Ah! Messire Eduardo!, disse
Roberto d'Artois. Ousarei eu, mais tarde, quando fordes um príncipe poderoso, lembrar-vos
que cavalgastes na minha bota? Sim, meu primo, respondeu Isabel, se vos
mostrardes sempre nosso amigo leal... Que nos deixem, agora, acrescentou ela. As
damas francesas saíram, levando a criança que, se o destino seguisse normalmente
seu o curso, se tornaria um dia o Rei Eduardo III da Inglaterra. Roberto
d'Artois esperou que se fechasse a porta. Pois bem, senhora, disse ele, para
completar as boas lições que mandais dar ao vosso filho, podeis, bem depressa,
ensinar-lhe que Margarida de Borgonha, rainha de Navarra, futura rainha da
França, também neta de São Luís, será chamada, por seu povo, Margarida, a Prostituta.
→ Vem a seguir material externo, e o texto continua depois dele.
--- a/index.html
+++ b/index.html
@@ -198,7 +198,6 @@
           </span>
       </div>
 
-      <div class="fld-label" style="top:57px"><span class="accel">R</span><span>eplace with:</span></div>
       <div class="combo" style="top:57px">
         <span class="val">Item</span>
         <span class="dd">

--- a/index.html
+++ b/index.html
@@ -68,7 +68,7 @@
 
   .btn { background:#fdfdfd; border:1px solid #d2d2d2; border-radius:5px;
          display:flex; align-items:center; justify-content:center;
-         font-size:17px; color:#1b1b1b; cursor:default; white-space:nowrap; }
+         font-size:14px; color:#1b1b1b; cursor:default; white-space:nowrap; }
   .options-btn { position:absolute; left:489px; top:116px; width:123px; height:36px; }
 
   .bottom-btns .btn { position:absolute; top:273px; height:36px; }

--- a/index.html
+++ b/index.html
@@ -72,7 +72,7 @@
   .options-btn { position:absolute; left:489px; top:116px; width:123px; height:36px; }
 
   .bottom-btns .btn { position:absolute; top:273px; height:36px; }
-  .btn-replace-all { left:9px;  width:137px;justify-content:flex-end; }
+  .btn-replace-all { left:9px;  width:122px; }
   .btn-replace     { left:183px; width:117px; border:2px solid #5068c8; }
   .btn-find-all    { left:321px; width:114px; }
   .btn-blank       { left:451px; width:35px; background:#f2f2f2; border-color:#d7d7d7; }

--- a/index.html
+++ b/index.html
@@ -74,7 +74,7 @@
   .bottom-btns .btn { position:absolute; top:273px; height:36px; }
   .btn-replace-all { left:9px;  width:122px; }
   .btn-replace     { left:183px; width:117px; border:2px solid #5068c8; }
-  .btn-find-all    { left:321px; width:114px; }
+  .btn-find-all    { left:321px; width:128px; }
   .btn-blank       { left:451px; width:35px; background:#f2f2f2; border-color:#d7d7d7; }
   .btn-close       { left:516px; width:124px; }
Realmente?, perguntou
Isabel. Então, o que pensávamos era verdade? Sim, minha prima. E não somente no
que se refere a Margarida. O mesmo se dá com as vossas outras duas cunhadas. Quê?
Joana e Branca? Branca, eu tenho certeza. Joana... Roberto d'Artois, com sua
mão imensa, fez um gesto de incerteza. Ela é mais hábil do que as outras,
acrescentou ele. Mas tenho todas as razões para acreditar que seja também uma
refinada meretriz. Deu três passos e, tomando uma atitude altiva, declarou: Vossos
três irmãos são cornu…, senhora, cornu… como qualquer labrego!
A rainha levantou-se. Suas faces
mostravam-se um tanto coloridas. Se o que dizeis é verdade, eu não tolerarei
tal coisa, disse ela. Não tolerarei essa vergonha e nem que minha família seja
objecto de risos. Os barões da França também não o suportarão, retrucou
d'Artois. Tendes os nomes, as provas? Roberto d'Artois tomou um grande fôlego.
Quando fostes à França no Verão passado, com vosso esposo, para aquelas festas
que foram realizadas na ocasião em que tive a honra de ser armado cavaleiro
junto com vossos irmãos..., porque bem sabeis que não me poupam as honras que
nada custam, comentou ele, com um riso trocista, naquele dia eu vos confiei
minhas suspeitas e vós me falastes nas vossas. Pedistes que vigiasse e vos
informasse. Sou vosso aliado. Vigiei, e agora venho informar. Então? Que
soubestes?, perguntou Isabel, impaciente. Pois bem! Antes de mais nada, que
certas jóias desapareciam do cofre de vossa doce, vossa digna, vossa virtuosa
cunhada Margarida. Ora, quando uma mulher se desfaz secretamente de suas jóias,
ou é para presentear um amante ou para comprar cúmplices. Está claro, não
achais? Ela pode dizer que deu esmolas à Igreja. Nem sempre. Quando determinado
broche, por exemplo, tiver sido trocado em casa de um mercador lombardo por um
punhal de Damasco... E descobristes em que cinto está preso esse punhal? Infelizmente
não!, respondeu d'Artois. Procurei, mas perdi a pista. As meretrizes são
hábeis, como vos disse. Jamais cacei cervos, em minhas florestas de Conches,
tão espertos quanto elas em apagar as pegadas e em tomar atalhos». In
Maurice Druon, Os Reis Malditos, O Rei de Ferro I, 1965, tradução de Nair
Lacerda, Gótica, colecção Cavalo de Tróia, 2006, ISBN 978-972-792-159-1.